Driving much of the criticism is the speed-camera program run by Elmwood Place, a small village near Cincinnati. The program was decried by a Hamilton County judge as a “scam that the motorists can’t win.”
“Six thousand tickets in 30 days at $105 … with 40 percent of the revenue going to an outside company that is not located in the state of Ohio…,” Rep. Alicia Reece (D., Cincinnati) said. She represents Elmwood Place and a portion of Cincinnati, which rejected the cameras at the polls.
|Speed cameras are being placed in communities to catch speeders on major roads. This one is located in Dayton, Ohio.|
Rep.

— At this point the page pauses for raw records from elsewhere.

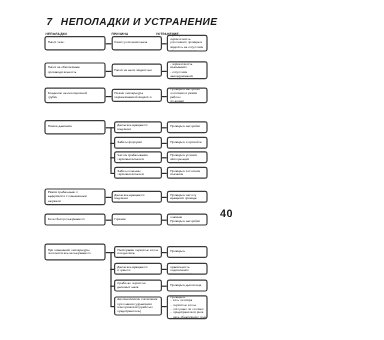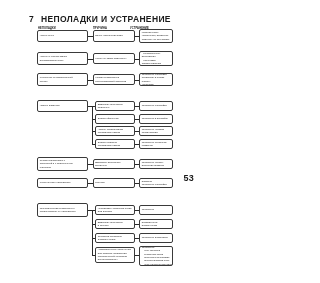--- a/index.html
+++ b/index.html
@@ -20,10 +20,11 @@
   .title-row {
     position: absolute;
     top: 8px;
-    left: 0;
+    left: 10px;
     width: 200px;
     text-align: center;
     white-space: nowrap;
+    font-style: italic;
   }
   .title-num {
     font-size: 8.5px;

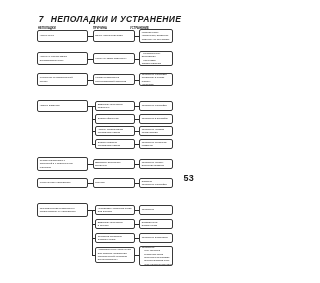--- a/index.html
+++ b/index.html
@@ -119,7 +119,7 @@
   <span class="title-num">7</span><span class="title-text">НЕПОЛАДКИ И УСТРАНЕНИЕ</span>
 </div>
 
-<div class="page-num">53</div>
+<div class="page-num">40</div>
 
 <div class="chart">
 

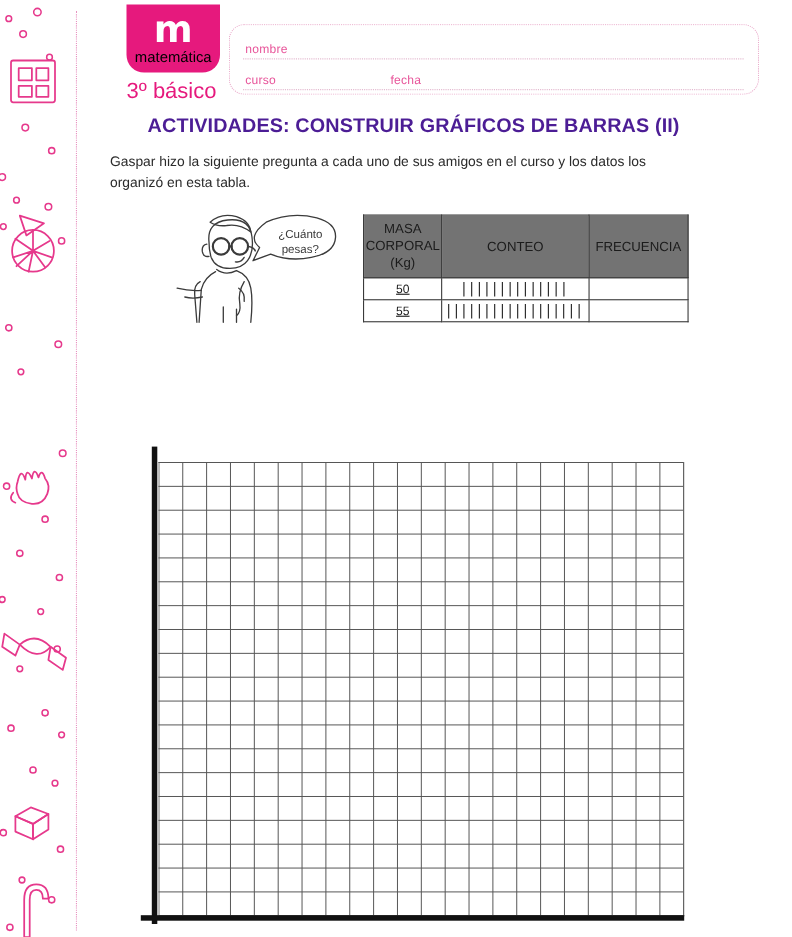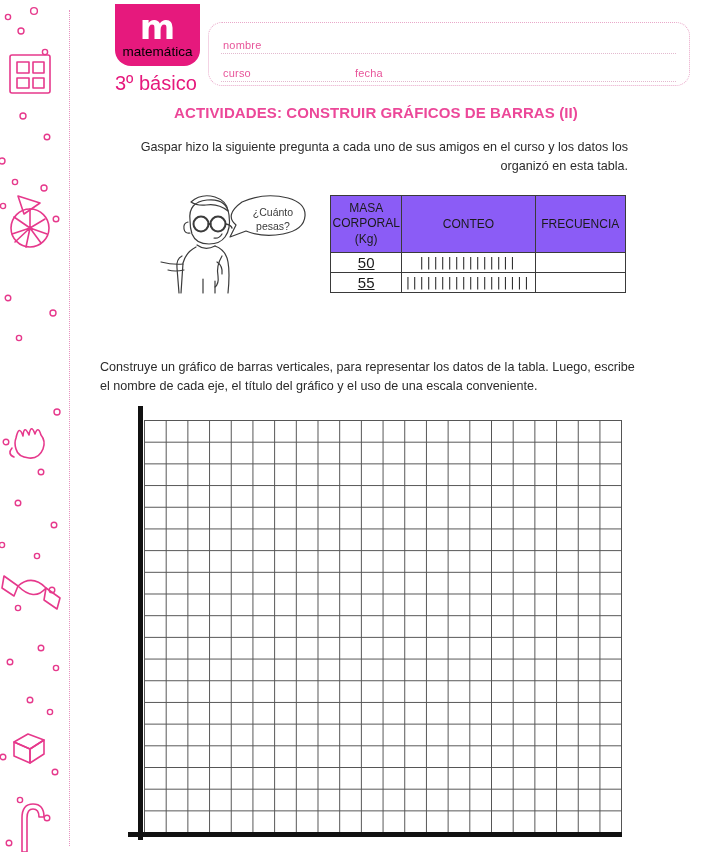--- a/index.html
+++ b/index.html
@@ -61,7 +61,7 @@
   
   .title{
     position:absolute;left:96px;top:104px;width:560px;text-align:center;
-    font-size:15px;font-weight:bold;letter-spacing:.1px;color:#ec4899;
+    font-size:18px;font-weight:bold;letter-spacing:.1px;color:#4c1d95;
   }
   .para{
     position:absolute;font-size:12.6px;line-height:1.48;color:#2b2b2b;

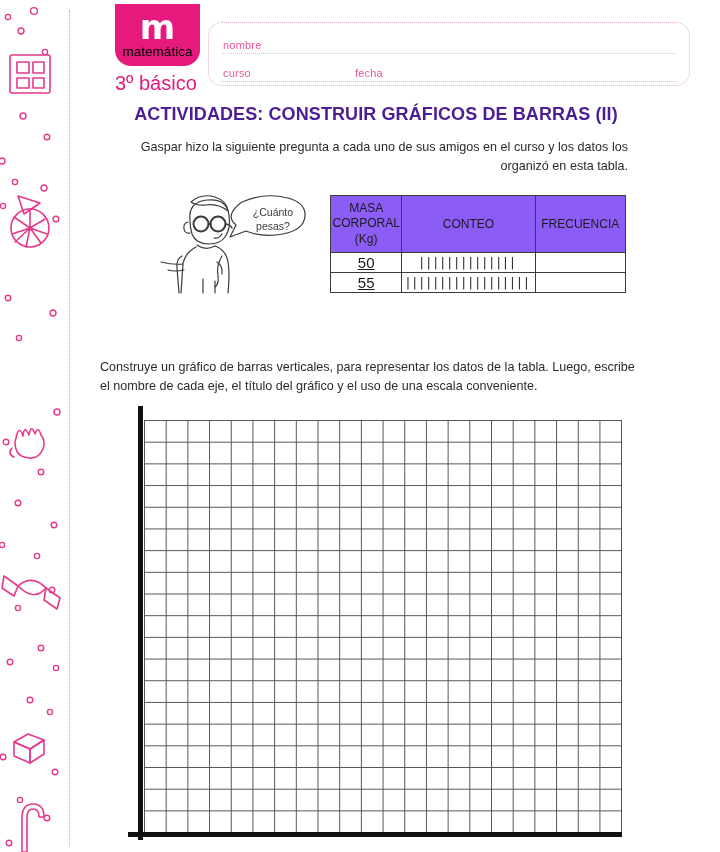--- a/index.html
+++ b/index.html
@@ -66,7 +66,7 @@
   .para{
     position:absolute;font-size:12.6px;line-height:1.48;color:#2b2b2b;
   }
-  #para1{left:100px;top:138px;width:528px;text-align:right;}
+  #para1{left:100px;top:138px;width:528px;}
   #para2{left:100px;top:358px;width:535px;}
 
   

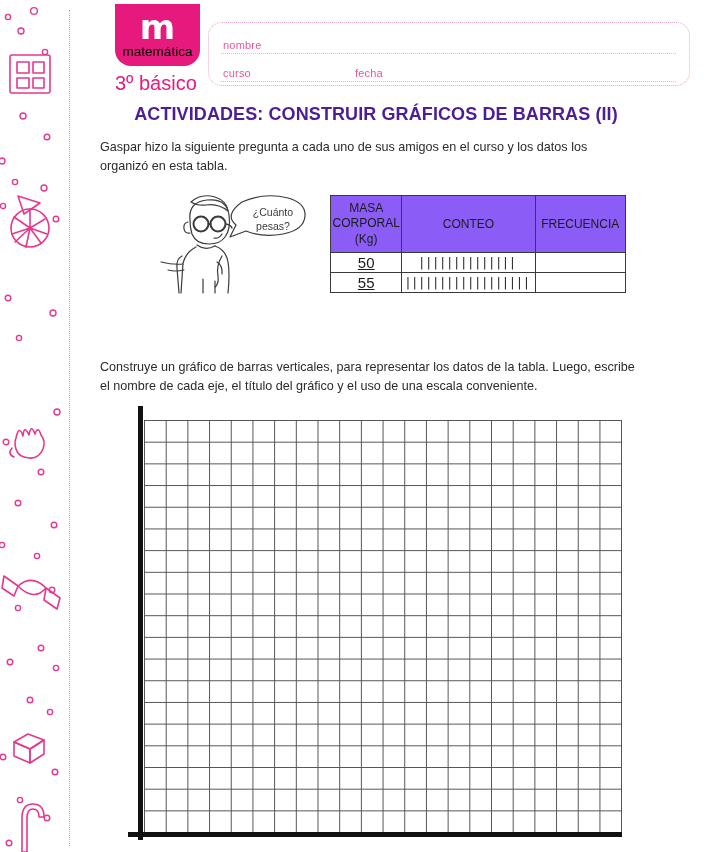--- a/index.html
+++ b/index.html
@@ -78,7 +78,7 @@
     border-collapse:collapse;font-size:11.5px;
   }
   .tbl th,.tbl td{border:1px solid #3a3a3a;padding:0;text-align:center;}
-  .tbl thead th{background:#8b5cf6;font-weight:normal;font-size:12px;color:#1b1b1b;}
+  .tbl thead th{background:#737373;font-weight:normal;font-size:12px;color:#1b1b1b;}
   .th-masa{width:74px;height:56px;line-height:1.3;}
   .th-conteo{width:140px;}
   .th-frec{width:103px;}

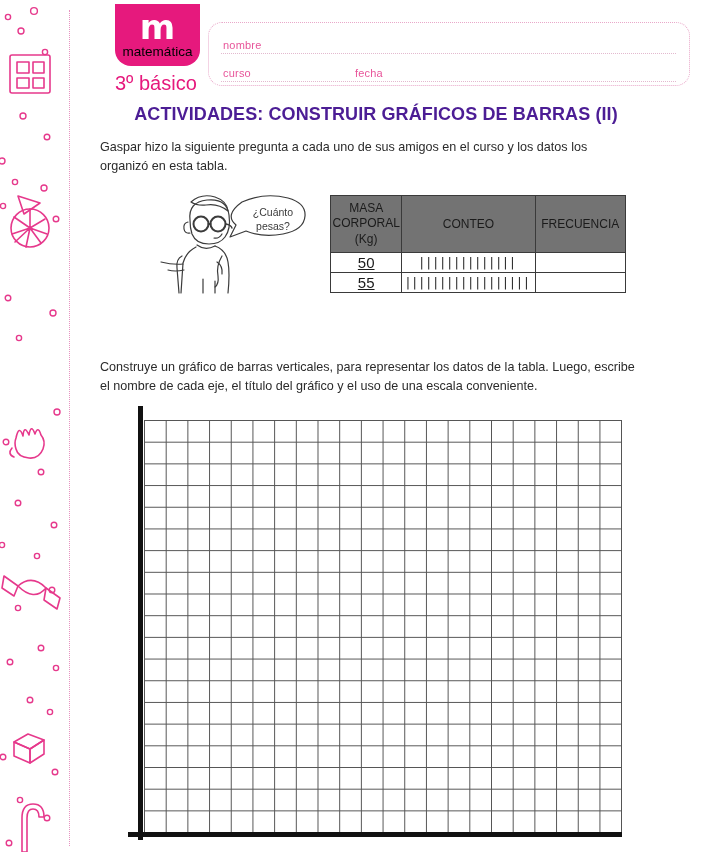--- a/index.html
+++ b/index.html
@@ -83,7 +83,7 @@
   .th-conteo{width:140px;}
   .th-frec{width:103px;}
   .tbl tbody td{height:19px;}
-  .c-mass{font-size:15px;color:#1b1b1b;text-decoration:underline;}
+  .c-mass{font-size:11px;color:#1b1b1b;text-decoration:underline;}
   .c-count{text-align:left;padding-left:8px;}
   .tally{display:inline-block;letter-spacing:2.6px;font-size:13px;
          font-family:"DejaVu Sans", sans-serif;color:#2f2f2f;line-height:1;}

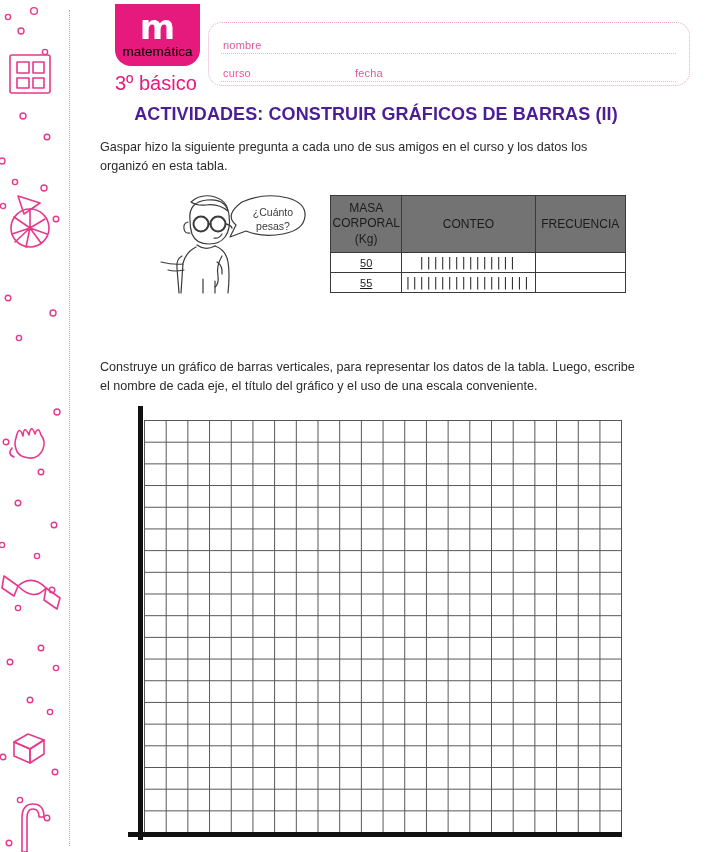--- a/index.html
+++ b/index.html
@@ -252,7 +252,6 @@
     </tbody>
   </table>
 
-  <div class="para" id="para2">Construye un gráfico de barras verticales, para representar los datos de la tabla. Luego, escribe el nombre de cada eje, el título del gráfico y el uso de una escala conveniente.</div>
 
   <div class="graph">
     <div class="grid-area"></div>

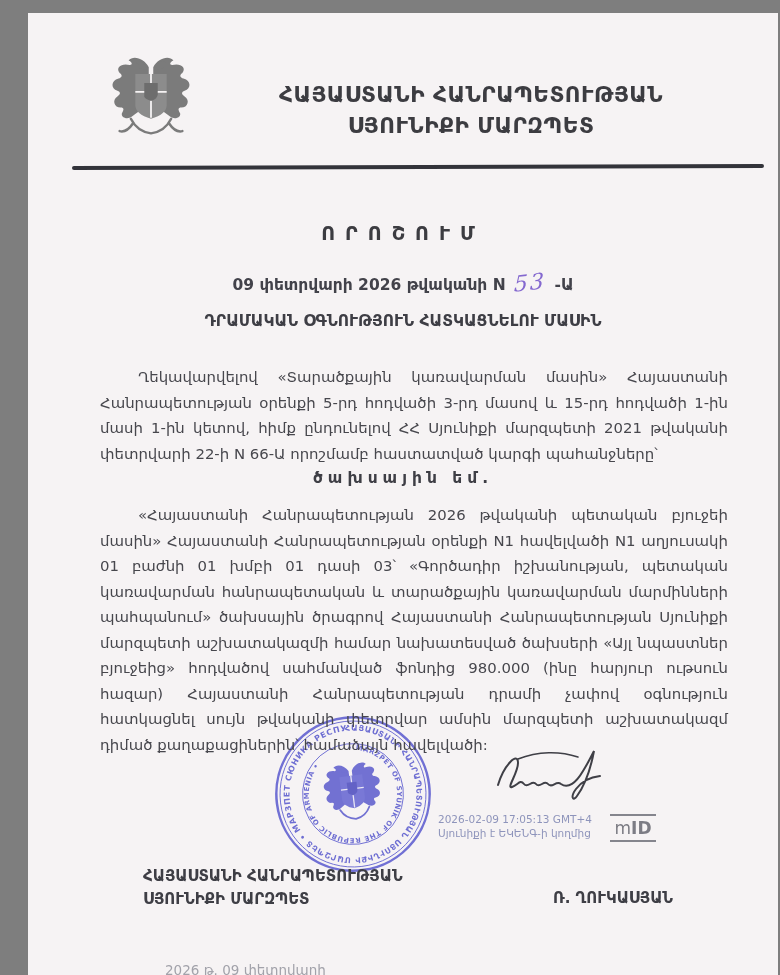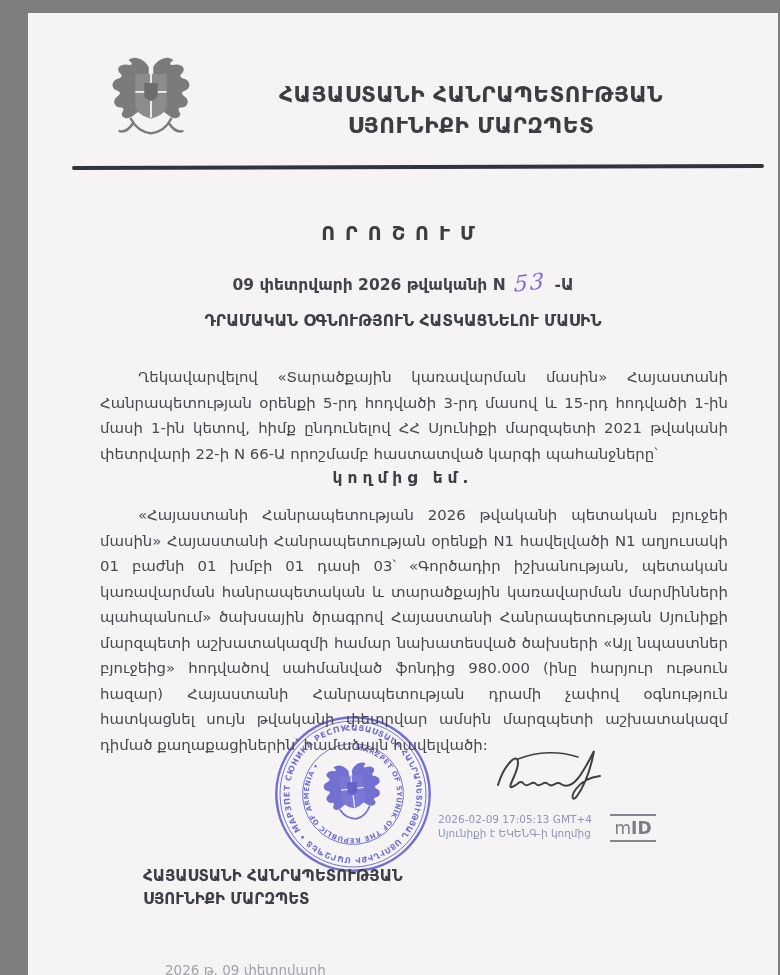--- a/index.html
+++ b/index.html
@@ -145,7 +145,7 @@
 
   <div class="abs para para1">Ղեկավարվելով «Տարածքային կառավարման մասին» Հայաստանի Հանրապետության օրենքի 5-րդ հոդվածի 3-րդ մասով և 15-րդ հոդվածի 1-ին մասի 1-ին կետով, հիմք ընդունելով ՀՀ Սյունիքի մարզպետի 2021 թվականի փետրվարի 22-ի N 66-Ա որոշմամբ հաստատված կարգի պահանջները՝</div>
 
-  <div class="abs resolve">կողմից եմ.</div>
+  <div class="abs resolve">ծախսային եմ.</div>
 
   <div class="abs para para2">«Հայաստանի Հանրապետության 2026 թվականի պետական բյուջեի մասին» Հայաստանի Հանրապետության օրենքի N1 հավելվածի N1 աղյուսակի 01 բաժնի 01 խմբի 01 դասի 03՝ «Գործադիր իշխանության, պետական կառավարման հանրապետական և տարածքային կառավարման մարմինների պահպանում» ծախսային ծրագրով Հայաստանի Հանրապետության Սյունիքի մարզպետի աշխատակազմի համար նախատեսված ծախսերի «Այլ նպաստներ բյուջեից» հոդվածով սահմանված ֆոնդից 980.000 (ինը հարյուր ութսուն հազար) Հայաստանի Հանրապետության դրամի չափով օգնություն հատկացնել սույն թվականի փետրվար ամսին մարզպետի աշխատակազմ դիմած քաղաքացիներին՝ համաձայն հավելվածի:</div>
 

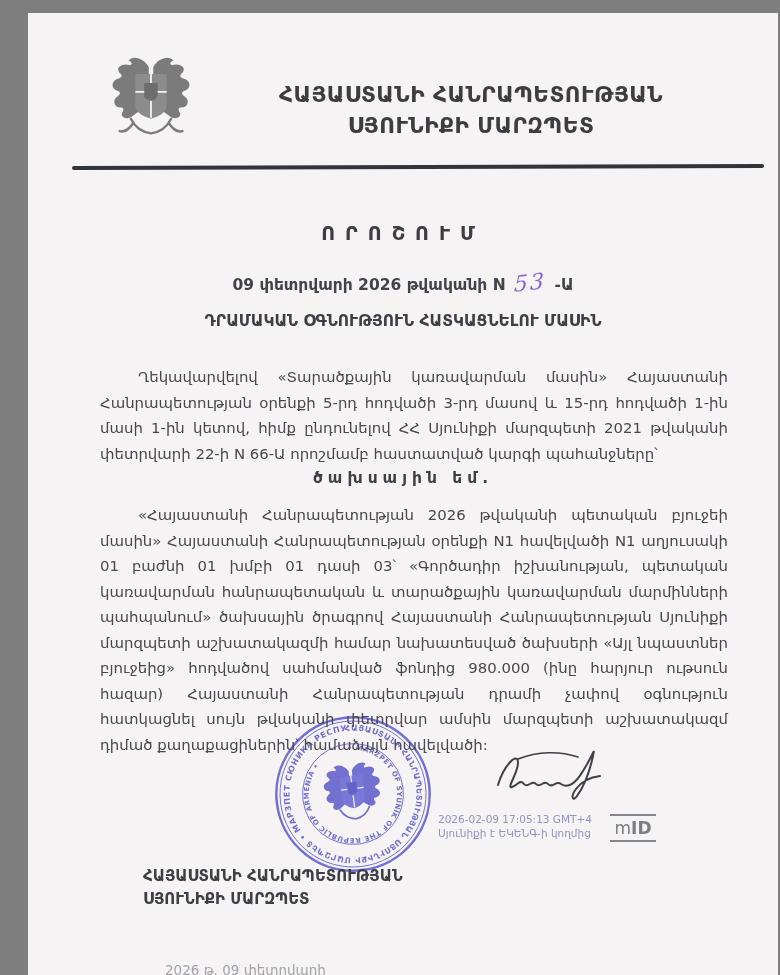--- a/index.html
+++ b/index.html
@@ -188,6 +188,7 @@
     <div>ՍՅՈՒՆԻՔԻ ՄԱՐԶՊԵՏ</div>
   </div>
 
+  <div class="abs signer">Ռ. ՂՈՒԿԱՍՅԱՆ</div>
 
   <div class="abs footer-partial">2026 թ. 09 փետրվարի</div>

Rex Damschroder (R., Fremont), chairman of the House Transportation, Public Safety, and Homeland Security Committee, urged his colleagues not to cast what he characterized as a vote against public safety and for local tax increases.
“These lawbreakers are paying, and they’re paying big bucks for breaking the law,” he said. “The city of Toledo, Mayor [Mike] Bell came in and told how important this is to the city of Toledo — not just for public safety.
“They make about $4 million a year,” he said. “If we vote for this bill, we are going to be voting for tax increases for Toledo, because somehow their public safety department is going to be $4 million short. Somehow Toledo is going to have to make that up. And every town in Ohio that has been using this device to control speed is going to make up those deficits.”
The bill was sponsored by Reps. Ron Maag (R., Lebanon) and Dale Mallory (D., Cincinnati), and the vote crossed party lines. Of the northwest Ohio delegation, Reps. Michael Ashford (D., Toledo), Lynn Wachtmann (R., Napoleon), Robert Sprague (R., Findlay), Tony Burkley (R., Payne), and Jeff McClain (R., Upper Sandusky) supported the bill.
Joining Mr. Damschroder in opposition were Reps. Teresa Fedor (D., Toledo), Mike Sheehy (D., Oregon), Barbara Sears (R., Monclova Township), Tim Brown (R., Bowling Green), and Chris Redfern (D., Catawba Island).
Attempts to find some middle ground, standards that the roughly 15 municipalities with camera programs must follow, have come up empty so far.
Most of Ohio’s largest cities have camera programs. Toledo took in nearly $3 million in fines in 2012 and expects $4.2 million this year. Northwood, in Wood County, recently allowed its contract with its camera operator to expire, so that program has gone dark.
In Toledo, citations cost violators $120, of which $90.25 belongs to the city. Toledo last year went from collecting $65 on the $120 fine to collecting the greater amount.